Despite this avowed commitment to academic freedom, it is clear to many at UCT that the Executive’s commitment falls far short of what it should be, and that far from seeing the right to academic freedom and freedom of expression as a cornerstone of university culture, it is all too often viewed as a hindrance. Although the case of Mr Rose is the most egregious example of this, it is unfortunately not the only one.

In January 2016, the Communications and Marketing Department at UCT capitulated to threats by the Rhodes Must Fall (RMF) collective and removed an exhibition; in March, an exhibition by RMF was itself vandalised by members of UCT’s Trans Collective, and was shut down.

None of those involved in the shutting down of these exhibits was censured. In a shameful display of self-censorship, both the UCT Executive and various Faculties removed many artworks from UCT campuses. To make matters worse, the AFC was not even approached for its views, nor were the views of the wider UCT community solicited prior to the removal of these artworks.
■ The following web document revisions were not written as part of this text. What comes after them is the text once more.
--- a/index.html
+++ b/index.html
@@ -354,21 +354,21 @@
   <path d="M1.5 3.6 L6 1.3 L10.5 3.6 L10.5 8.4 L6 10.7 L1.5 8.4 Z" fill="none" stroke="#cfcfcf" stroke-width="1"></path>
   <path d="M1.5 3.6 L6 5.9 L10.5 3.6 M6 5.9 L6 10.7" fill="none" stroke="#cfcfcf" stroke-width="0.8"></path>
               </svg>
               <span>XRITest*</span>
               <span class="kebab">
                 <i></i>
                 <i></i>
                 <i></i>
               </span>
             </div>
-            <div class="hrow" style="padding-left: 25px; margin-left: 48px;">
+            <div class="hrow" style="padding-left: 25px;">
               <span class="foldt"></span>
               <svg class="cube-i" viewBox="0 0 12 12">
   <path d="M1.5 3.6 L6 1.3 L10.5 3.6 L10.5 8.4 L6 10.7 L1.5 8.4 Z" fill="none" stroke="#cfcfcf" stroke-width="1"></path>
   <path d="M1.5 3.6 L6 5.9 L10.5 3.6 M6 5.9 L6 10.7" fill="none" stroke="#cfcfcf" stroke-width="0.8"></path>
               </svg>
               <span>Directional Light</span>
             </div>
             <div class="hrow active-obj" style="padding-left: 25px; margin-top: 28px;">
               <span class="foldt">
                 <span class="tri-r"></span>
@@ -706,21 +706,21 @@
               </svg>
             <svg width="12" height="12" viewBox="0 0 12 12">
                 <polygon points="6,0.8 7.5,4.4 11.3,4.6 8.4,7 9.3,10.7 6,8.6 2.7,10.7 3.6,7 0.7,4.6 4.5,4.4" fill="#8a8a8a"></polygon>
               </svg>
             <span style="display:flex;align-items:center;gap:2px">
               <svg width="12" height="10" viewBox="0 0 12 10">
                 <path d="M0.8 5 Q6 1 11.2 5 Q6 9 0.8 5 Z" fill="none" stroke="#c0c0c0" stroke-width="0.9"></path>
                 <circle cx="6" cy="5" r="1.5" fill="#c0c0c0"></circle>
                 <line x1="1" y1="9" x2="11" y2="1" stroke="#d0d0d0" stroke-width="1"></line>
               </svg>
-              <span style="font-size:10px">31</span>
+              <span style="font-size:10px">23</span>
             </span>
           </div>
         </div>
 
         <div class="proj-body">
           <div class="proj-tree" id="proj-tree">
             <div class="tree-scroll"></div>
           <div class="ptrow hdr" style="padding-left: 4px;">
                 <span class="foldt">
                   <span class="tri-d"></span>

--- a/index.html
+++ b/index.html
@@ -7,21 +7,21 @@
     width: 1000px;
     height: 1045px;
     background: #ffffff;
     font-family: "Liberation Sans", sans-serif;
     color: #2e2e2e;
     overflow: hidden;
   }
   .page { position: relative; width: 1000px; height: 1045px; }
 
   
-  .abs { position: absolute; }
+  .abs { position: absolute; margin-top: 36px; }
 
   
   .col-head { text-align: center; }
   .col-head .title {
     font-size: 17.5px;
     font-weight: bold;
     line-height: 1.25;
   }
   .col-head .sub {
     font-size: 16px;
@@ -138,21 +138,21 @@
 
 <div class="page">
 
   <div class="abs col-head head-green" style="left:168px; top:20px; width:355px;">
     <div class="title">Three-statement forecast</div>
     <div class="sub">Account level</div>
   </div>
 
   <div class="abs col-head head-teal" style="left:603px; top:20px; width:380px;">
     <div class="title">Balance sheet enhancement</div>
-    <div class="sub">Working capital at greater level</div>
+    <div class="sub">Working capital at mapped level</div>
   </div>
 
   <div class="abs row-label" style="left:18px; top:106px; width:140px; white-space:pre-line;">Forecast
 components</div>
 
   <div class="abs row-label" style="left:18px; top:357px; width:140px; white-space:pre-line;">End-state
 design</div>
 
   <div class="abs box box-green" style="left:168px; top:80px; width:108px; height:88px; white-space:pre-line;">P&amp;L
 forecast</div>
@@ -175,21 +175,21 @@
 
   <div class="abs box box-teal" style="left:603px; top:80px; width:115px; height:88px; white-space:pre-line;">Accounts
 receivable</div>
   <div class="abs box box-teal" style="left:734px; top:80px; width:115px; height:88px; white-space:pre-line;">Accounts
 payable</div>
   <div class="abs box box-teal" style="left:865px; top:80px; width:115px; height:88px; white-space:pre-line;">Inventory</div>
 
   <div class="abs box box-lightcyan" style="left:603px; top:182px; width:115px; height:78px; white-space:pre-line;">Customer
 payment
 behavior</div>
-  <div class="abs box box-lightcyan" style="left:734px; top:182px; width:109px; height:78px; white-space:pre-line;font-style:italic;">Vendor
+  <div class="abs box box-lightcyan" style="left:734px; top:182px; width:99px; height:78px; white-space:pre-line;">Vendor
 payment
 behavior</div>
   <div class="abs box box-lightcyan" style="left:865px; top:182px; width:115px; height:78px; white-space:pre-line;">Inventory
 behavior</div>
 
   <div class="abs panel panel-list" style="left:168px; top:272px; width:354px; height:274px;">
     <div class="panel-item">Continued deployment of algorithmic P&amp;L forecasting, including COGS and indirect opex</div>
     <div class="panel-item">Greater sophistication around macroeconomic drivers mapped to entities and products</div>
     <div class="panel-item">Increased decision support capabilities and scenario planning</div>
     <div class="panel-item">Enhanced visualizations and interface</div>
UCT is becoming a campus where unpopular or contentious views are often silenced, and where those who are deemed “controversial” are either not permitted to speak, or unjustly censured if they do. In his letter to the AFC, Dr Price wrote that “Mr Rose is seen by many as a persona non grata” who is “regarded by many around the world as right wing, Islamophobic, someone whose statements have been deliberately provocative, insulting and possibly amount to hate speech.”

Note that Dr Price is aware that these claims amount to little more than ad hominem accusations against Mr Rose – “No doubt all these claims can be contested” he writes. Nevertheless, it is considered a sufficiently good reason to disinvite Mr Rose that these descriptions about him are merely “regarded” as being true – not that they are actually true. Not only is this insulting to Mr Rose, and to the AFC, who invited him, but it blames Mr Rose himself for the Executive’s decision.

Threats to academic freedom and the silencing of unpopular views present a grave danger to the very soul of a university. Over 2000 years ago, Plato reminded us of the importance – indeed the necessity – of distinguishing appearance from reality; no university worth its name can afford to blur this distinction. And yet I fear that this is precisely what is now happening at UCT – ad hominem attacks replace genuine arguments with those with whom one disagrees; views that are experienced as unorthodox, unpopular, or challenging are attacked, without due consideration for their truth or justification.

If this trend continues, we will no longer have a university, but something else – a place where orthodoxy replaces the pursuit of truth and excellence, where academics are silenced, and where rhetoric replaces argument.

During the dark days of Apartheid, the threats to academic freedom were largely external, emanating from an oppressive regime. It is tragically ironic that the current threats to academic freedom are home grown and freely borne. It is perhaps time to suspend all future TB Davie lectures – at least until such time as UCT re-invites Mr Rose on to campus to deliver one.

Elisa Galgut is a member of the Department of Philosophy at the University of Cape Town.